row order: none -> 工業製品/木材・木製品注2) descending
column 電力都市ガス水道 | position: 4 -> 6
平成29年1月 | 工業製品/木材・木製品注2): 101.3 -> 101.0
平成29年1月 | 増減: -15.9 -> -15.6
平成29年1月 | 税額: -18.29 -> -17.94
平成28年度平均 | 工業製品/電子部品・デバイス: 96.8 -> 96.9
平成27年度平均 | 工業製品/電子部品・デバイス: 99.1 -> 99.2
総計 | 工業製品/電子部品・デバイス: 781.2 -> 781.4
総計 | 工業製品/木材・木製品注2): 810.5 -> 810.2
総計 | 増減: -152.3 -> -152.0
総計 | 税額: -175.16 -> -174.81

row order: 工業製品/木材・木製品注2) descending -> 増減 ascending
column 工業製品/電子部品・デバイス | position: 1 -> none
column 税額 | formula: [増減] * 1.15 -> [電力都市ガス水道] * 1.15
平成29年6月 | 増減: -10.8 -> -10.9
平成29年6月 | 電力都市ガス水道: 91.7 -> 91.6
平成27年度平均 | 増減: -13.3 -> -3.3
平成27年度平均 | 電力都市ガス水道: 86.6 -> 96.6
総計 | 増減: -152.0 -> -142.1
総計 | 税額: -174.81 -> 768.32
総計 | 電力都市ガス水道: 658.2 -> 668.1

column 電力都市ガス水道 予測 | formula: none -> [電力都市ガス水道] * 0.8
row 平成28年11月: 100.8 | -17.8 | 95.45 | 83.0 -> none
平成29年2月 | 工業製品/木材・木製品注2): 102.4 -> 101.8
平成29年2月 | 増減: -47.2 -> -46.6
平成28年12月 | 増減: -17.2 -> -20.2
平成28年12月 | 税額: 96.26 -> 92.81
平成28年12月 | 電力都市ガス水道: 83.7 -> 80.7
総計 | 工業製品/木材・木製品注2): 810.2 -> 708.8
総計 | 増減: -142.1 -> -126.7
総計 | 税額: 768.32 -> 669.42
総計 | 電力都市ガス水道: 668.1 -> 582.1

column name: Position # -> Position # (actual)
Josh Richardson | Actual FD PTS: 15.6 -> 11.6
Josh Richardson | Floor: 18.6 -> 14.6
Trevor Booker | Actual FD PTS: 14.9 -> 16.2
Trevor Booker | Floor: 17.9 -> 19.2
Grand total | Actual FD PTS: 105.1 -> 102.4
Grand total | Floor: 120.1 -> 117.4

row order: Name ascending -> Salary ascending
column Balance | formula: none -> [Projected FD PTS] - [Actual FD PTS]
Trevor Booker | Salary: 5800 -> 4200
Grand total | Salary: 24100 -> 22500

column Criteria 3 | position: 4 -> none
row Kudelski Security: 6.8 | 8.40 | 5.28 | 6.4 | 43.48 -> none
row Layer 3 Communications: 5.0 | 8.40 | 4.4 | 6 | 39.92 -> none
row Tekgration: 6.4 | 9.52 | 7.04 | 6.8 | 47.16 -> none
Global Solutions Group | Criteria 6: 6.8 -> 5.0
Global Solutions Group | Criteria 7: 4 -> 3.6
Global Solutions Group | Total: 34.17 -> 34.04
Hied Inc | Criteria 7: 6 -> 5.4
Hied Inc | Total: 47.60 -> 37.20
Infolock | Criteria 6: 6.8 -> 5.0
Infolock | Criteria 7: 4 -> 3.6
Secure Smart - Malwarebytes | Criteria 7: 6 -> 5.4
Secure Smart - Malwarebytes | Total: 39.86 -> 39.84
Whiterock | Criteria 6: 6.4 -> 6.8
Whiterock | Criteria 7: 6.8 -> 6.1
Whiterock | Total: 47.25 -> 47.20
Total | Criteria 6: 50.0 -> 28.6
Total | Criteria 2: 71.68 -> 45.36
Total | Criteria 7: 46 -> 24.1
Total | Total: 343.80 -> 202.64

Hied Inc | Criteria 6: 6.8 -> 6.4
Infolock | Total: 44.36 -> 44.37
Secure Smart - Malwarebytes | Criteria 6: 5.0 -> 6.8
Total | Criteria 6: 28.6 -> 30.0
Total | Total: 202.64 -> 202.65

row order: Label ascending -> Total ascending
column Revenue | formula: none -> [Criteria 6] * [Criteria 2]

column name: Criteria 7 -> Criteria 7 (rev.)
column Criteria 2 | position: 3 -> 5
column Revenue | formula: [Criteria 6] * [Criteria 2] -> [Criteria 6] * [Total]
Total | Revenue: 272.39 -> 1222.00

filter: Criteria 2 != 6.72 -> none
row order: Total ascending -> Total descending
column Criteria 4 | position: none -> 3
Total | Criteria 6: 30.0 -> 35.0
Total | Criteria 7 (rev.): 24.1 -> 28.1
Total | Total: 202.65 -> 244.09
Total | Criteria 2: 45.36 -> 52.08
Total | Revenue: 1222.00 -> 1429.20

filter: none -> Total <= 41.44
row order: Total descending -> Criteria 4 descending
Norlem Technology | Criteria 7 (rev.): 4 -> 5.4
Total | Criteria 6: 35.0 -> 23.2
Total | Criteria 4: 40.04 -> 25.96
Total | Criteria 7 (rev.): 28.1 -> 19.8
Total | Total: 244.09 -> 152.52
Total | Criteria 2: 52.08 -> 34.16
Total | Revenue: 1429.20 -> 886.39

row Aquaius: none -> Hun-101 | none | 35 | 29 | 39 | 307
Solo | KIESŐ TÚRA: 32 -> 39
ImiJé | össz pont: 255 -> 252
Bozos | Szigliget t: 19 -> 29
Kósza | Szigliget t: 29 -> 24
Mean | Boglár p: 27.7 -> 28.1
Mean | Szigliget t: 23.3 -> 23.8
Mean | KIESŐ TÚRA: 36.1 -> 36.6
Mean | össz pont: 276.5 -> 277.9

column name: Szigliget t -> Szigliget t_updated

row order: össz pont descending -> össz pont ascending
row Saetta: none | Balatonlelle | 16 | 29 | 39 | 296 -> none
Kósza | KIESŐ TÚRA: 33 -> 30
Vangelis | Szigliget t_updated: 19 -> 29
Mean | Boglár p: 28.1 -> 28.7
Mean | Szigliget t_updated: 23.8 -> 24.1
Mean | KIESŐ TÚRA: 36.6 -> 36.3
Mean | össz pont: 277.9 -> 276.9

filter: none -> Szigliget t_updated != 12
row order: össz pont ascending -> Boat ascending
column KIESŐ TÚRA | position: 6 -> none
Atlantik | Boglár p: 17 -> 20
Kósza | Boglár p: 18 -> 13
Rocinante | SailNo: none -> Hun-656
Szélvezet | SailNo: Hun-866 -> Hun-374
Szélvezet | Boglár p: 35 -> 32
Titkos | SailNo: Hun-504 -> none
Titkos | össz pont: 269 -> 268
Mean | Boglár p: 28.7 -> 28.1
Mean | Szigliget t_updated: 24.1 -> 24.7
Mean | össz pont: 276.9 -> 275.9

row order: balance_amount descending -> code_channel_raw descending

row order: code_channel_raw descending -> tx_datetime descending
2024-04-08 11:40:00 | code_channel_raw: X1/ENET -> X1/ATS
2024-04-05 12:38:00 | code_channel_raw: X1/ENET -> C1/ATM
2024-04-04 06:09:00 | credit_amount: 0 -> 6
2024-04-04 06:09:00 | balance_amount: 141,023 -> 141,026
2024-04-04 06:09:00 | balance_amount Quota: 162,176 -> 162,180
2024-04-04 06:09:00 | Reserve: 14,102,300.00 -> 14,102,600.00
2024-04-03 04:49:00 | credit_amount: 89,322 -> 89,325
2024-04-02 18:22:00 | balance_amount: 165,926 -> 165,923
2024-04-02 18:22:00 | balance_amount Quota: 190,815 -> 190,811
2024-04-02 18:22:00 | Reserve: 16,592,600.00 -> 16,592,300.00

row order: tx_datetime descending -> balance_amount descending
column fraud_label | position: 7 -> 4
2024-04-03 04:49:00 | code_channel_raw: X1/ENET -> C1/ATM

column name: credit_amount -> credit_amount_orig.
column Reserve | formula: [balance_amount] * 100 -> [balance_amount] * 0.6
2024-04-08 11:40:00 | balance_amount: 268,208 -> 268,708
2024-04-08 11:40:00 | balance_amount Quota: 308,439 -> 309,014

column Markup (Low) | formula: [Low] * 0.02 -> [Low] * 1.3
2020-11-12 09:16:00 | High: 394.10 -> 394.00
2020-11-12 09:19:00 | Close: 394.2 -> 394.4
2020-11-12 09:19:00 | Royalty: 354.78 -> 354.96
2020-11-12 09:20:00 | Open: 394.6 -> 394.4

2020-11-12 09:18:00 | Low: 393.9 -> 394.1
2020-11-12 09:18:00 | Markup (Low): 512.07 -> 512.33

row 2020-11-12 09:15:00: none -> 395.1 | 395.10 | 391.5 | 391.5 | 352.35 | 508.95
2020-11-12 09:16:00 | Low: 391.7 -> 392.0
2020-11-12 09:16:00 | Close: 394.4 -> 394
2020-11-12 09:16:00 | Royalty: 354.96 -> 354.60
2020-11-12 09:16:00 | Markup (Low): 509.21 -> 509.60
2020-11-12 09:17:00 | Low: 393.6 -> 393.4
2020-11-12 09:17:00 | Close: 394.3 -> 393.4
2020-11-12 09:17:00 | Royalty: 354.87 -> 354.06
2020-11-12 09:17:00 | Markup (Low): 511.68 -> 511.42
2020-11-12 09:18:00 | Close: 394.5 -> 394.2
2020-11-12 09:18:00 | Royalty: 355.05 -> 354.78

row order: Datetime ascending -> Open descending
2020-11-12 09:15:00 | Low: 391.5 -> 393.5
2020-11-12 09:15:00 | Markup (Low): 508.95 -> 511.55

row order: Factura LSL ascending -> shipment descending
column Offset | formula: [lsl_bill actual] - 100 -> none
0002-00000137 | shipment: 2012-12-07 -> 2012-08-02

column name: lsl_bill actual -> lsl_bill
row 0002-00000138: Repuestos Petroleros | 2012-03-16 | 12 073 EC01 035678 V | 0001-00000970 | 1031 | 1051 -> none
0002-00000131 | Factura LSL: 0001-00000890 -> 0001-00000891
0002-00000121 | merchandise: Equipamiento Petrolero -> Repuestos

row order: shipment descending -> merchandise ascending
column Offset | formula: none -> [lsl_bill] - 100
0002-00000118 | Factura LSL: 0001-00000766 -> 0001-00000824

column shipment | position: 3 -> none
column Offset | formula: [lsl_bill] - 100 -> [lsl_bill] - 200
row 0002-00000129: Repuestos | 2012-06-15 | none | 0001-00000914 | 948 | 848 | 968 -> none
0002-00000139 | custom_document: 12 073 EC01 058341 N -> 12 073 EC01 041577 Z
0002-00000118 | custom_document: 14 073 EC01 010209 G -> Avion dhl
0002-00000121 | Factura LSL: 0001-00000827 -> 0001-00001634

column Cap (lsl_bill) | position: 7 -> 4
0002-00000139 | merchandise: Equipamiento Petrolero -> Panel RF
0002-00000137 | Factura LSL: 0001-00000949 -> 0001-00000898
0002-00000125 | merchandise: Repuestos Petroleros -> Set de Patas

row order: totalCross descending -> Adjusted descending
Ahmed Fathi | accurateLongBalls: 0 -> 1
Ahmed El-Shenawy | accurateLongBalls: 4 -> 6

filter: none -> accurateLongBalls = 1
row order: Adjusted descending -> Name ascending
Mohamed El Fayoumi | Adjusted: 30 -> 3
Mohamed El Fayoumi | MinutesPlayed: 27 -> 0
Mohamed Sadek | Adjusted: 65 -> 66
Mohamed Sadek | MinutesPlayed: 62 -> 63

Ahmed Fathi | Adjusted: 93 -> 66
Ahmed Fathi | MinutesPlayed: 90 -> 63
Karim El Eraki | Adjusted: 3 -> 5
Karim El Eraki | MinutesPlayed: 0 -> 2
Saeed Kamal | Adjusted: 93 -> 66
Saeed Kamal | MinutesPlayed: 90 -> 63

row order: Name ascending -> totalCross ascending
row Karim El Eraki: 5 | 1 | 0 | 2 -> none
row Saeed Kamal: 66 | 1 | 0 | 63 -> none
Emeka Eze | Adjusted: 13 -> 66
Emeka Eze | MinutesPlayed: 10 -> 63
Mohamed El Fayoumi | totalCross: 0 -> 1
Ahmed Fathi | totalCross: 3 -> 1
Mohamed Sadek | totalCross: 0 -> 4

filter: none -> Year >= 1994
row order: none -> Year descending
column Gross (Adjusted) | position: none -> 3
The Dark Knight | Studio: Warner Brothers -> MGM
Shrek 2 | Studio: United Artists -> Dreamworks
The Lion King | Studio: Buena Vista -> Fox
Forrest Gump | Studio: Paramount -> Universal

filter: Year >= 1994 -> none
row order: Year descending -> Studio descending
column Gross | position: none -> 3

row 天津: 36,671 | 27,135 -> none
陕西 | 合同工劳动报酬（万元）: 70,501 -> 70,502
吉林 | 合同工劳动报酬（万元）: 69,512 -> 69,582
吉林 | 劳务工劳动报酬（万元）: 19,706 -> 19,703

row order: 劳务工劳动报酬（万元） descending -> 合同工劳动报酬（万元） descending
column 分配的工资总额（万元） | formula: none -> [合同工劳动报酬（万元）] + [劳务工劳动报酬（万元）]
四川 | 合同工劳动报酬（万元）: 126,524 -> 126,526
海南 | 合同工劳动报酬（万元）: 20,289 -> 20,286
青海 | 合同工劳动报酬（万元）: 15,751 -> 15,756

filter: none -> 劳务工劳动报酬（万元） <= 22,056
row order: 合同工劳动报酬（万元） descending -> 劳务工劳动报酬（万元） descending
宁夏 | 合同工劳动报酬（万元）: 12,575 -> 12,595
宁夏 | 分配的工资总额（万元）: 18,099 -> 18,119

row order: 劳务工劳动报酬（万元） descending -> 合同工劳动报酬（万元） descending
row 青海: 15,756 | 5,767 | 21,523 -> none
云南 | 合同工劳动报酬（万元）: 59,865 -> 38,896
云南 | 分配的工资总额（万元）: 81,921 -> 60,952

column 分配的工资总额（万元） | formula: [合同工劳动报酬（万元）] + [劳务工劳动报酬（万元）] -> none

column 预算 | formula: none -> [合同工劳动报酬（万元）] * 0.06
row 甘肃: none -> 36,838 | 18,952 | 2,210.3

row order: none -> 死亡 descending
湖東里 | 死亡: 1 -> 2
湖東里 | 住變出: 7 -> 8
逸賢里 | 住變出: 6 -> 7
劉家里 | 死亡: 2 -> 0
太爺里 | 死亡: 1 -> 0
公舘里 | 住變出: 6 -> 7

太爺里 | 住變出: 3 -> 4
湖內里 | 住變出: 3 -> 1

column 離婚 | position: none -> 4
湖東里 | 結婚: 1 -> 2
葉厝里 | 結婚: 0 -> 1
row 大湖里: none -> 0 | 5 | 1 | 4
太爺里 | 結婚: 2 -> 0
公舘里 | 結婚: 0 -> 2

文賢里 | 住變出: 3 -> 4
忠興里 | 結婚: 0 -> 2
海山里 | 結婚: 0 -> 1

■ **Work order**
Within the listing above, give again exactly every line from the line with "総計 | 増減: -152.0 -> -142.1" through the line with "総計 | 税額: 768.32 -> 669.42", both included, and no other line.

■ **Answer to this exercise**
総計 | 増減: -152.0 -> -142.1
総計 | 税額: -174.81 -> 768.32
総計 | 電力都市ガス水道: 658.2 -> 668.1

column 電力都市ガス水道 予測 | formula: none -> [電力都市ガス水道] * 0.8
row 平成28年11月: 100.8 | -17.8 | 95.45 | 83.0 -> none
平成29年2月 | 工業製品/木材・木製品注2): 102.4 -> 101.8
平成29年2月 | 増減: -47.2 -> -46.6
平成28年12月 | 増減: -17.2 -> -20.2
平成28年12月 | 税額: 96.26 -> 92.81
平成28年12月 | 電力都市ガス水道: 83.7 -> 80.7
総計 | 工業製品/木材・木製品注2): 810.2 -> 708.8
総計 | 増減: -142.1 -> -126.7
総計 | 税額: 768.32 -> 669.42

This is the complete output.